Governo de SP pagará R$ 36 mil a produtores rurais pela preservação da araucária

Edital incentiva a conservação do pinheiro-brasileiro e o fortalecimento da cadeia produtiva do pinhão no Vale do Paraíba através de Pagamentos por Serviços Ambientais

O agronegócio paulista ganha um reforço estratégico para unir rentabilidade e conservação ambiental. Através de um novo edital, o Governo de SP pagará R$ 36 mil a produtores rurais pela preservação da araucária, espécie símbolo da Mata Atlântica que enfrenta ameaças de extinção. A iniciativa faz parte do programa Pagamento por Serviços Ambientais (PSA Araucária), gerido pela Fundação Florestal e pela Secretaria de Meio Ambiente, Infraestrutura e Logística (Semil).

O anúncio oficial ocorreu em Cunha, no Vale do Paraíba, região que se destaca como polo de proteção do pinheiro-brasileiro. Além do fomento individual, o programa prevê repasses de até R$ 250 mil para organizações da sociedade civil que atuem na restauração e conservação da espécie, combatendo a extração ilegal e os impactos das mudanças climáticas.

Incentivos financeiros e o fortalecimento da cadeia do pinhão

O foco do edital não é apenas a proteção passiva, mas o fomento ao uso sustentável dos recursos. O programa apoia diretamente a cadeia produtiva do pinhão, incentivando práticas como o plantio de mudas e a recuperação de áreas degradadas.

Cunha, o epicentro da iniciativa, já demonstra a força econômica dessa semente. De acordo com dados da Semil, entre os anos de 2023 e 2025, os produtores da região coletaram mais de 1,1 mil toneladas de pinhão. A projeção para a safra de 2026 é otimista, com a estimativa de superar 368 toneladas, consolidando a preservação como um ativo financeiro viável para o campo.

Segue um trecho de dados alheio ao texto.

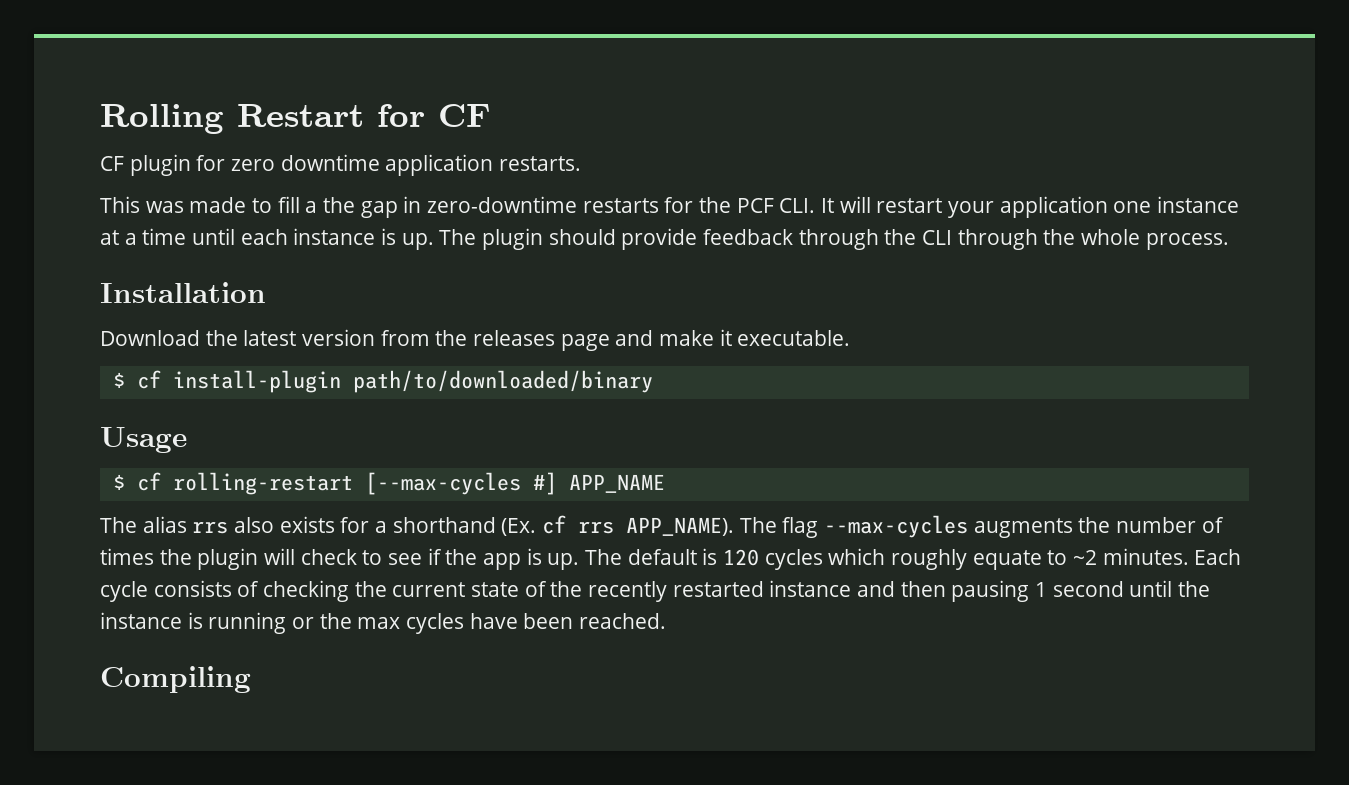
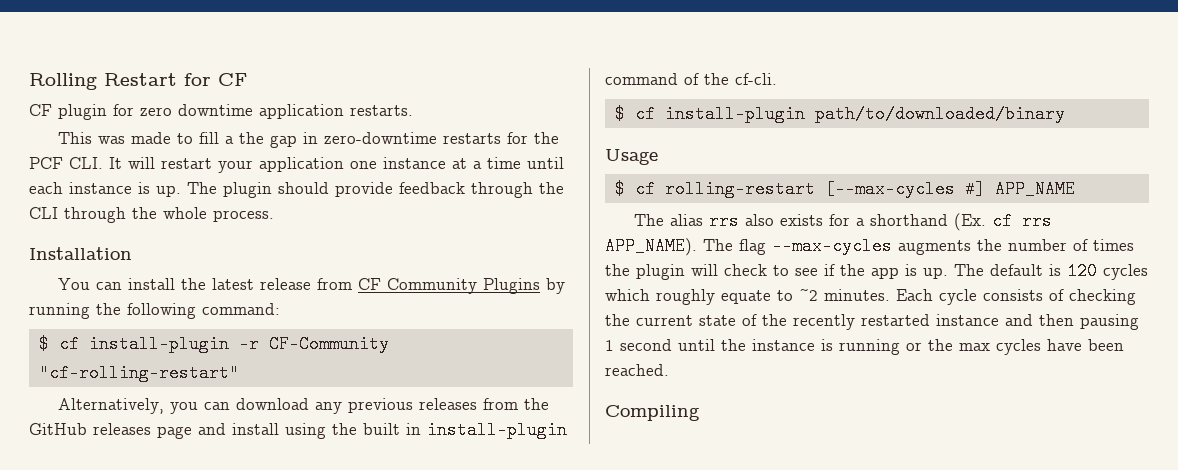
[100,329,376,346] Download the latest version -> [57,278,565,294] [29,303,280,319] [38,335,389,353] [38,364,239,382] [57,398,477,414] You can install the latest release from CF Community Plugins by running the following command: // $ cf install-plugin -r CF-Community "cf-rolling-restart" // Alternatively, you can download any previous releases
(468, 338) none -> [29,423,87,435] GitHub
[659,329,851,346] make it executable. -> [232,421,567,439] [605,73,777,85] install using the built in install-plugin command of the cf-cli.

Como o Governo de SP pagará R$ 36 mil a produtores rurais pela preservação da araucária

Para acessar os recursos, os interessados devem cumprir critérios técnicos e ambientais rigorosos. No caso das organizações (cooperativas, associações e ONGs), é necessário comprovar pelo menos um ano de atuação na conservação da espécie em Cunha.

Já para o produtor rural, o processo de habilitação exige a comprovação do vínculo com a terra e a regularidade ambiental. O benefício transforma o cuidado com a biodiversidade em receita direta, permitindo que o agricultor invista em tecnologia e manutenção da propriedade enquanto protege a floresta.

Regras e documentos para participar do edital

Para garantir que o Governo de SP pagará R$ 36 mil a produtores rurais pela preservação da araucária de forma transparente, os proponentes devem apresentar uma lista específica de documentos dentro do prazo estabelecido pela Fundação Florestal:

  • Manifestação de interesse devidamente preenchida;
  • Documentação pessoal (RG e CPF) e conta bancária no Banco do Brasil;
  • Inscrição no Cadastro Ambiental Rural (CAR);
  • Comprovação de posse ou propriedade (escritura, matrícula ou contrato);
  • Declaração da Gestão do PESM – Núcleo Cunha;
  • CAF (Cadastro da Agricultura Familiar), quando aplicável.
  • A iniciativa reforça o posicionamento de São Paulo na liderança da economia verde, provando que o suporte financeiro é a ferramenta mais eficaz para manter a floresta em pé e o produtor rural próspero.